_What you should do_
Look over the lines below. Report each one that includes the string "DeFi".

_Structured diff data_
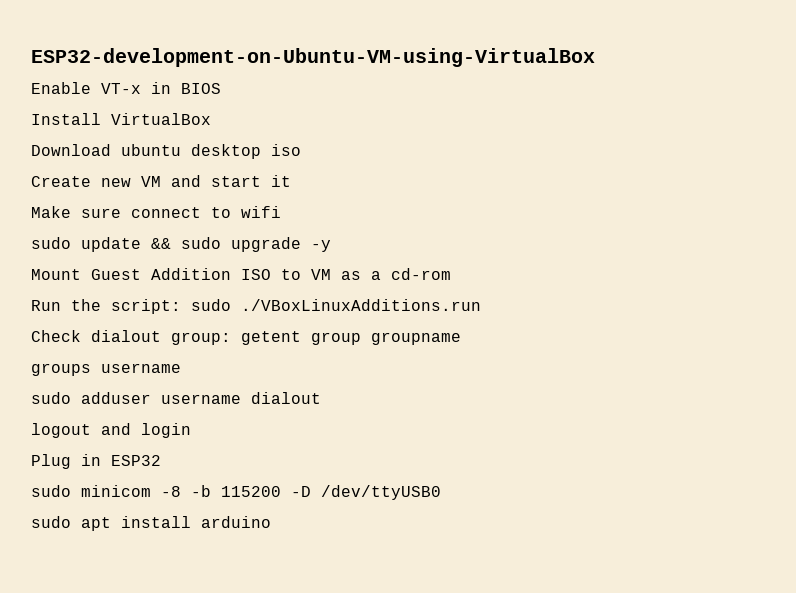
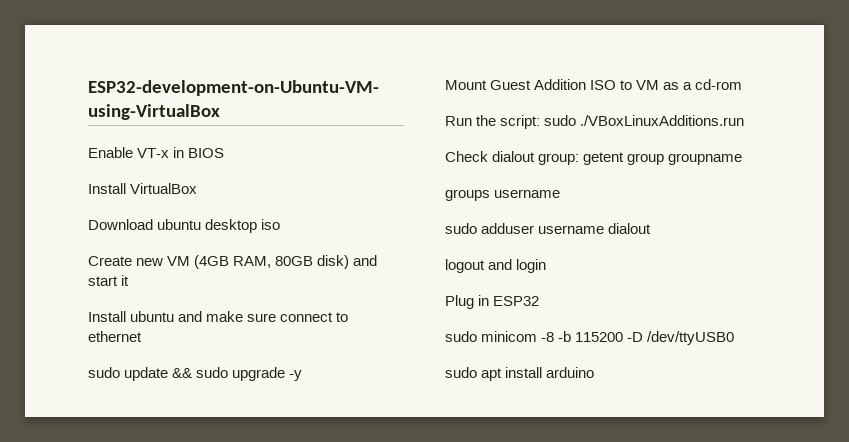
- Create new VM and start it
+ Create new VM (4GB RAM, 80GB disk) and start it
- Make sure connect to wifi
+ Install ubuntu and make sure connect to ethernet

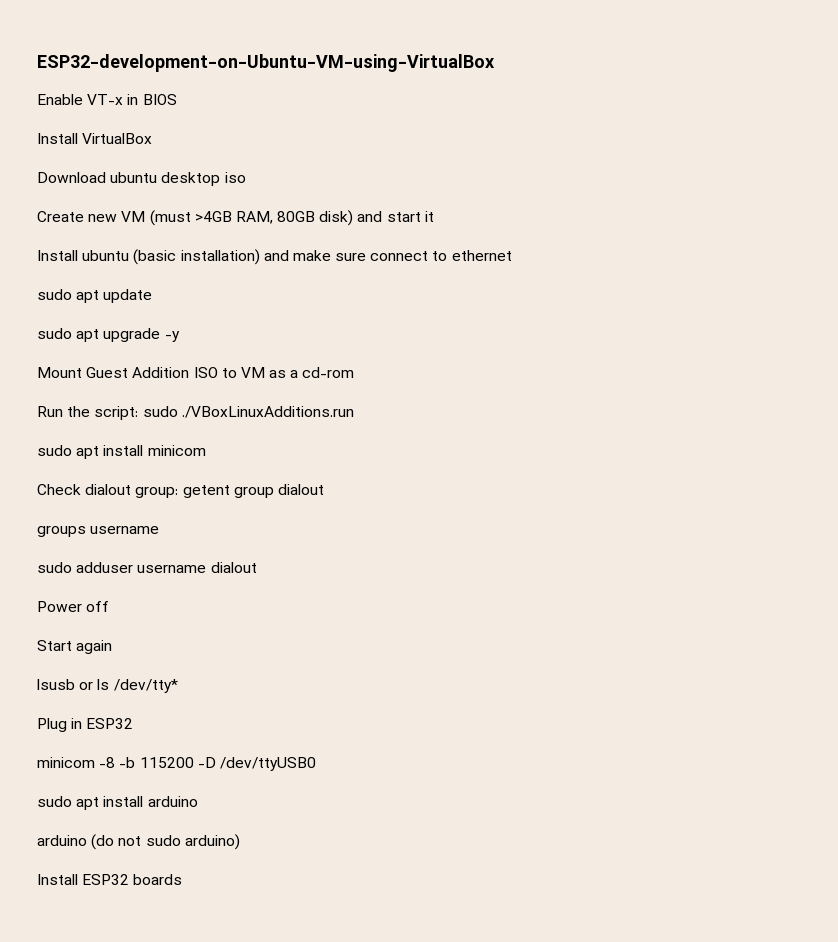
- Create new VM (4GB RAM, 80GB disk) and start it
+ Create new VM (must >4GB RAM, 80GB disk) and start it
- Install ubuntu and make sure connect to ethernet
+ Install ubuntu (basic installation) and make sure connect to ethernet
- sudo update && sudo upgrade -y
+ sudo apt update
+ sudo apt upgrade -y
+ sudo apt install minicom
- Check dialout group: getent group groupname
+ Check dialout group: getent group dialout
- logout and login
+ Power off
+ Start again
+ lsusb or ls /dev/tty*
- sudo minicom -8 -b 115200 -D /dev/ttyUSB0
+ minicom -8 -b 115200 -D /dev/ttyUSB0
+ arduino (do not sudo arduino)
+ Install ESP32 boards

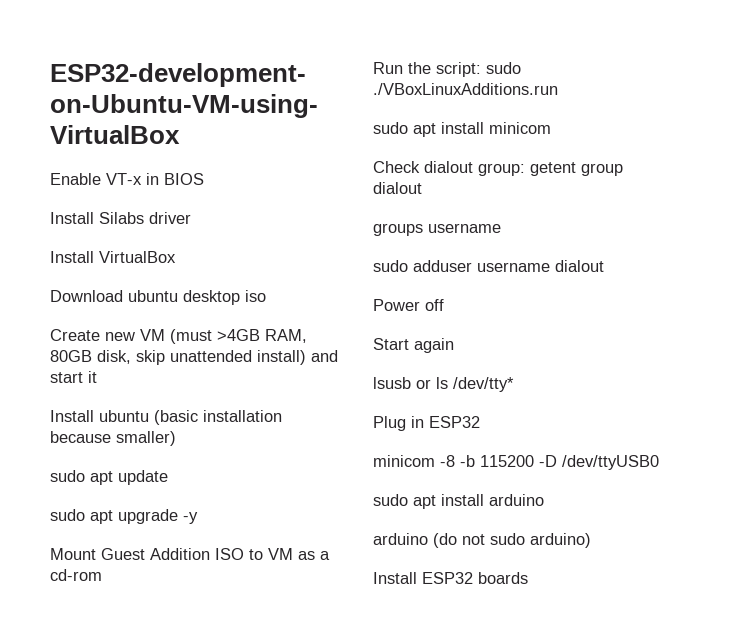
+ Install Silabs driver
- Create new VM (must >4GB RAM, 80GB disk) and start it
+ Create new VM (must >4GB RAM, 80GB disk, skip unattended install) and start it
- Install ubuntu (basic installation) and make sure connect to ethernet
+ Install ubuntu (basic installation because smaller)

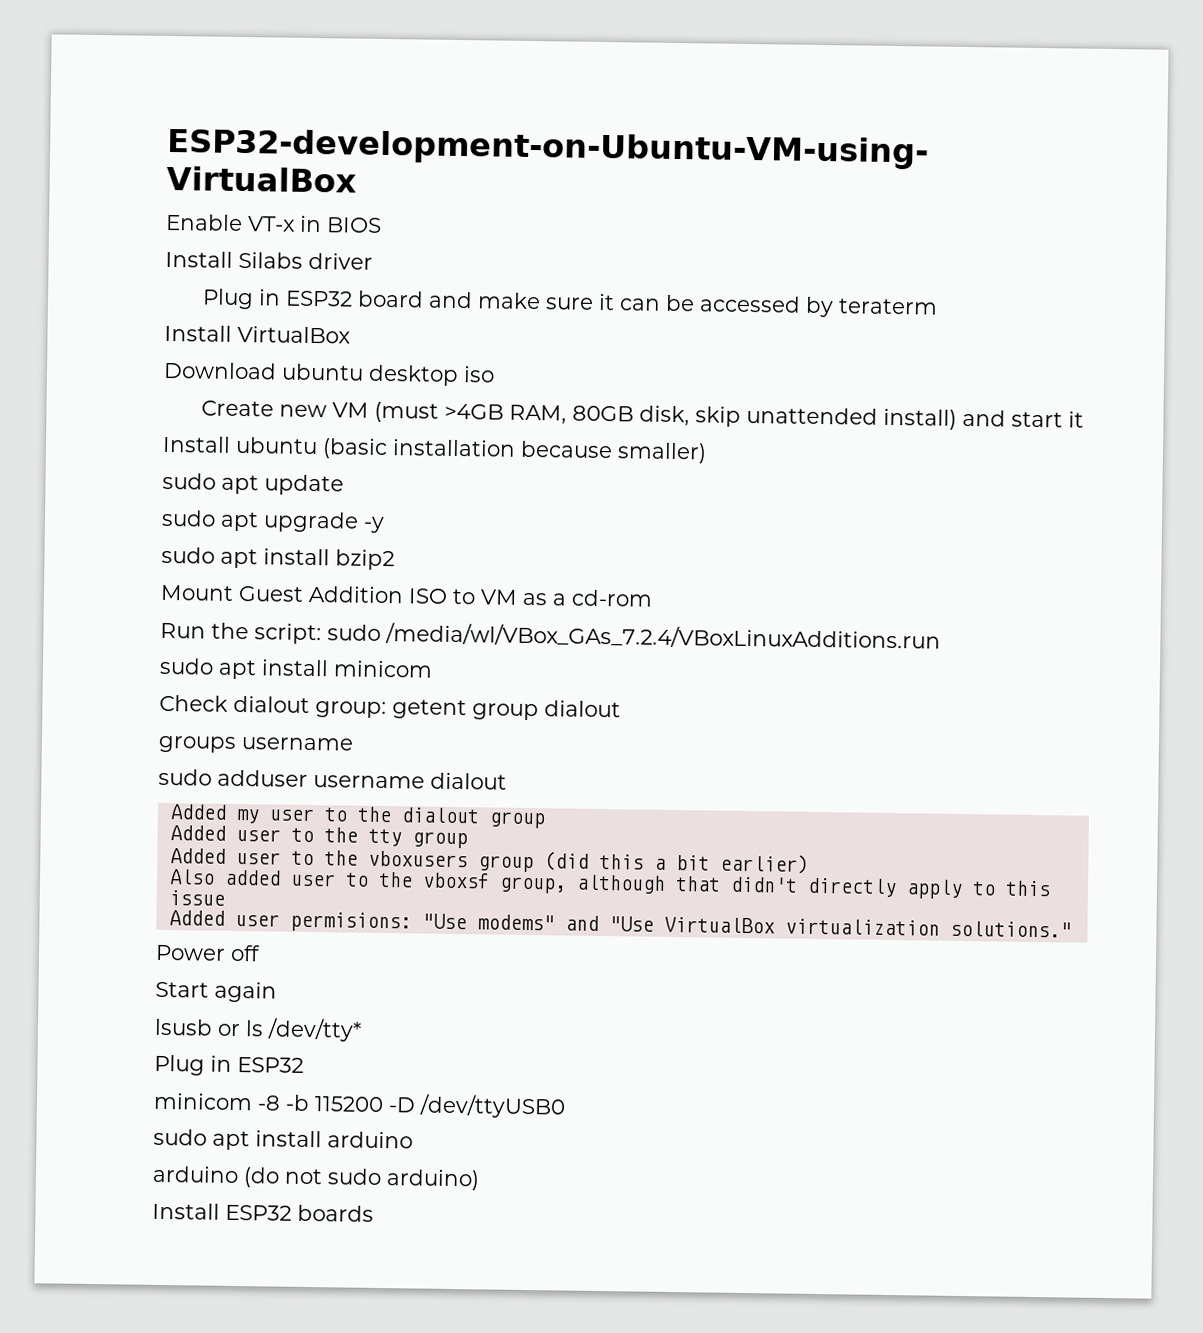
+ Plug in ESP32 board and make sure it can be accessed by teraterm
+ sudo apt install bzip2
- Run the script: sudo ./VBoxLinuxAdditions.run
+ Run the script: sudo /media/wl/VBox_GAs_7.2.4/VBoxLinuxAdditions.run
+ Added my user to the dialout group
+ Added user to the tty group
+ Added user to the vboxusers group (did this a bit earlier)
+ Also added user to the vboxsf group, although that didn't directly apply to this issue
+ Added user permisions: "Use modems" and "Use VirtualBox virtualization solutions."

...

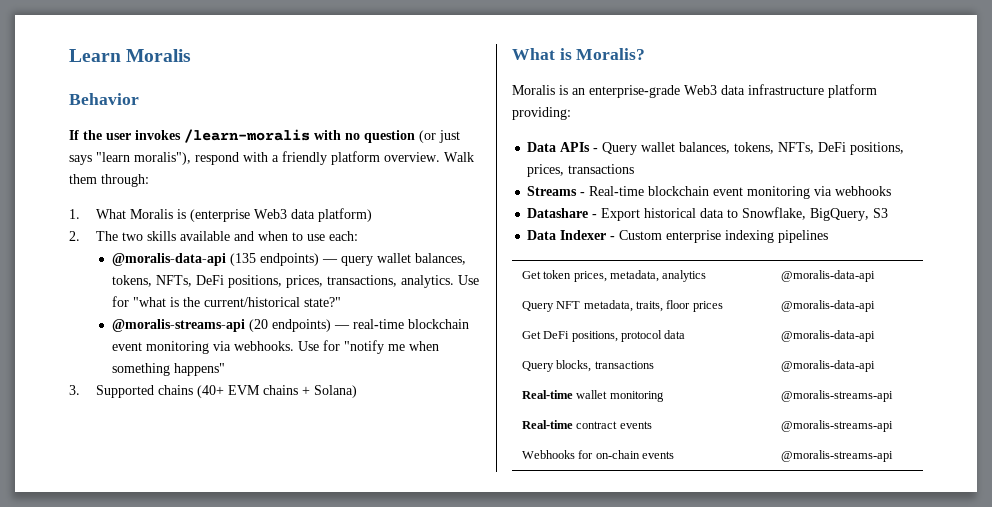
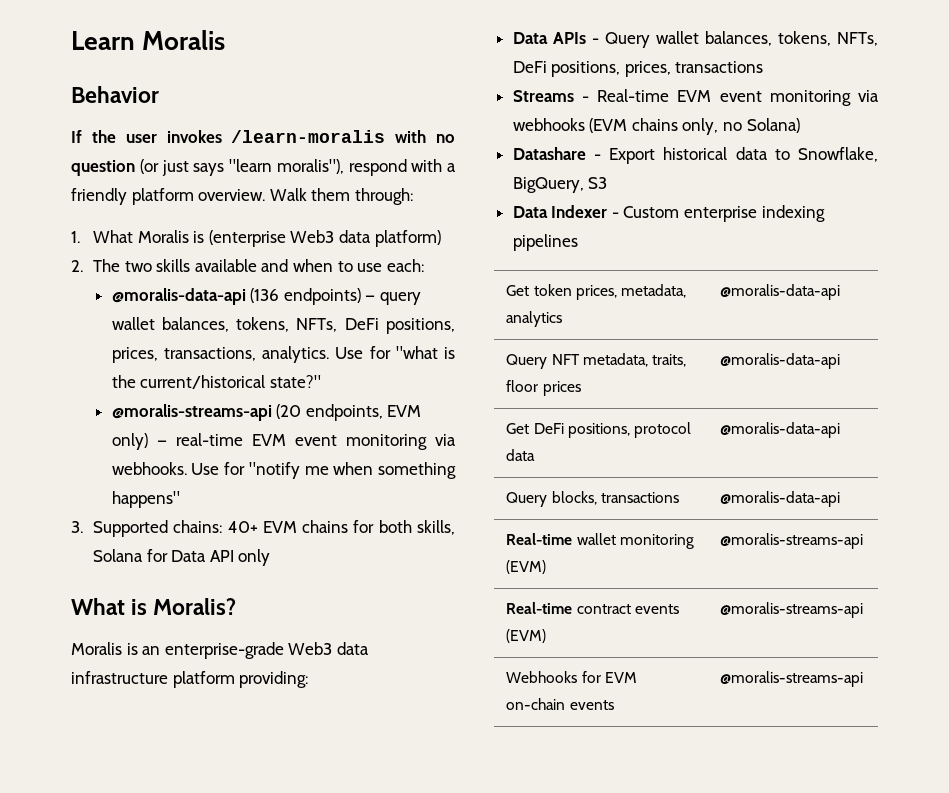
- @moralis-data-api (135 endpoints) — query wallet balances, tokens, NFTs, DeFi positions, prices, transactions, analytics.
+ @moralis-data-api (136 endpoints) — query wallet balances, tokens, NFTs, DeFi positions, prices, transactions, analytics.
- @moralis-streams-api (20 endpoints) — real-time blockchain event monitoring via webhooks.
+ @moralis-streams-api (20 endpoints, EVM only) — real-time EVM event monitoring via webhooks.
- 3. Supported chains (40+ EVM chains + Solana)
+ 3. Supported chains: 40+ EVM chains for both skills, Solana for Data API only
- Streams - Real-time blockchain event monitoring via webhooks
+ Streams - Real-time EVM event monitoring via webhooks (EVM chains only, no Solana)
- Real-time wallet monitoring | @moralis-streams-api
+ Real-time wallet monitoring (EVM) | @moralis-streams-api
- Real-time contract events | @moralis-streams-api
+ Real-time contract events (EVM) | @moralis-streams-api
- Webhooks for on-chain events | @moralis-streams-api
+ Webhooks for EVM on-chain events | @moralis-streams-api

_Response to the exercise_
- @moralis-data-api (135 endpoints) — query wallet balances, tokens, NFTs, DeFi positions, prices, transactions, analytics.
+ @moralis-data-api (136 endpoints) — query wallet balances, tokens, NFTs, DeFi positions, prices, transactions, analytics.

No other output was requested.